R. rO. S. E. Sel. A. Vy

by Roberto Giunti


In the course of the artistic events of the first half of the twentieth century it is possible to recognize a pathway, not yet sufficiently explored: that of the gradual emergence of a new sensibility, a new perspective in the observation of the world, a new paradigm, which scientifically has an accomplished expression in the so-called complexity science, definitively established in the 1970s.

Following Hedrich's The Sciences of Complexity: A Kuhnian Revolution in Sciences?, by the term complexity science I refer:

1)       To Dynamic Systems Theory (DST) which describes and characterizes the behavior of coupled non-linear differential equations, and

2)       To the applicative contexts that admit such mathematical models as a proper description.

Hedrich also classifies these applicative contexts according to their distance from the central conceptual kernel of the DST:

a)       In the first shell, immediately contiguous to the central kernel of the DST, we find those sectors of empirical sciences which directly deal, in different contexts, with the phenomena of dynamic instability, deterministic chaos, and sensitive dependence on the initial conditions;

b)       In the next shell we find the scientific theories which deal with abstract models of complex systems, such as cellular automata, neural networks and fractal geometry;

c)       In the last shell we finally find the theories which from different points of view deal with self-organization, such as the non-linear thermodynamic by Prigogine, the synergetic by Haken, the molecular self-organization by Eigen, and the autopoiesis by Maturana and Varela.

In previous papers (Giunti, 2001a, 2001b) I pointed out the sense of this research, focusing my attention on some phenomenal manifestations, peculiar to the behavior of complex systems. Several artists (with more or less awareness) shared a particular attention for these manifestations and tend to express them in their works; these manifestations deal with concepts such as circular feedback as basic causal mechanisms, recursion, self-reference, self-organization, fractals, intricate topologies, dynamic instability, sensitive dependence on initial conditions, deterministic chaos.

These aspects are so deeply related to each other that when they appear (even only in embryonic form), the presence of one almost automatically implies the presence of many or all of the others. The shared sensibility for these phenomenal manifestations of complex systems makes it possible to establish deep and unexpected ties between artists, which otherwise would seem to reside in totally different planets, like Duchamp, Klee or Escher.

As for Duchamp, my previous considerations are confined to the b) and c) shells of the above mentioned classification. This doesn't mean the impossibility to refer Duchamp's thought and work to the scientific ideas contained in the a) shell. The exact contrary is true: chiefly the ideas of dynamical instability and sensitive dependence on initial conditions constitute the most evident aspect and, in fact, the most widely explored by the scholars (consider for instance the Harvard Symposium: The Case of Duchamp and Poincaré, 1999).
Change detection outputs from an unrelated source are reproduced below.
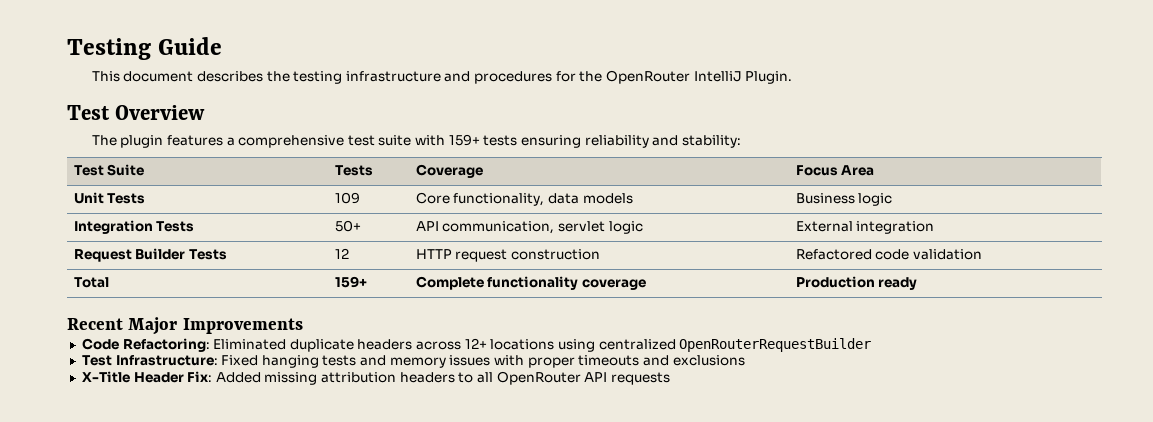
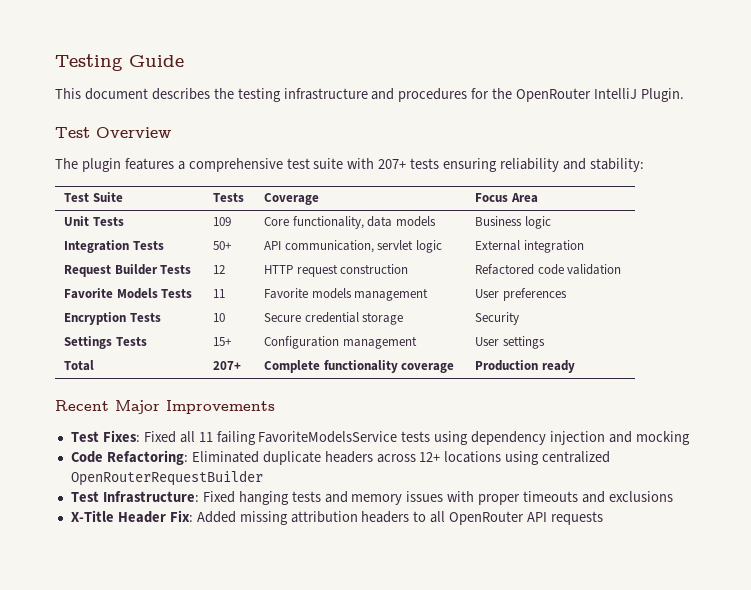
- The plugin features a comprehensive test suite with 159+ tests ensuring reliability and stability:
+ The plugin features a comprehensive test suite with 207+ tests ensuring reliability and stability:
+ Favorite Models Tests | 11 | Favorite models management | User preferences
+ Encryption Tests | 10 | Secure credential storage | Security
+ Settings Tests | 15+ | Configuration management | User settings
- Total | 159+ | Complete functionality coverage | Production ready
+ Total | 207+ | Complete functionality coverage | Production ready
+ Test Fixes: Fixed all 11 failing FavoriteModelsService tests using dependency injection and mocking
In any case, in my opinion a more detailed study on the concept of chaos in Duchamp would be necessary, because it is sometimes confused by the commentators with the idea of randomness, obviously present in Duchamp, which is a different concept, even if related to the chaos one.

In the previous section I related the Large Glass (and more generally the whole work of Duchamp) to the concept of autopoiesis. One has to consider such a relation for its correct meaning, i.e. it is just a simple association and absolutely not an identity. I don't state that Duchamp's work is an autopoietic machine. However, it exhibits some features which can be well-described by means of some aspects of the theory of Maturana and Varela. Particularly, I want to underline that this comparison isn't a new hermeneutic, substitutive of some or all of the previous ones. Contrarily, I would like to argue that this reading perspective furnishes some explicative element to understand the inexhaustible richness of the possible hermeneutics, and their reciprocal compatibility, both for the past and present ones and for the ones (I am sure) that will be added in the future.

Finally, as for my opinion, the synthesis of my viewpoint on the discussed subject is in the title of this paper:


R.                     As Recursion;

rO. S. (S. Or.)   As Self Organization;

E.                     As eigenbehaviors;

Sel.                  As Self-Reference;

A.                     As Autopoiesis;

Vy                    As Life.



I want to express my thanks to my wife Gi for her suggestions. I also want to thank my friend Paolo Mazzoldi, for his entomological advice and for his supervision for the linguistic correctness. Finally, I am grateful to Rhonda Roland Shearer and Stephen Jay Gould for sharing important information about Three Standard Stoppages, which induced me to modify some statements in the present paper.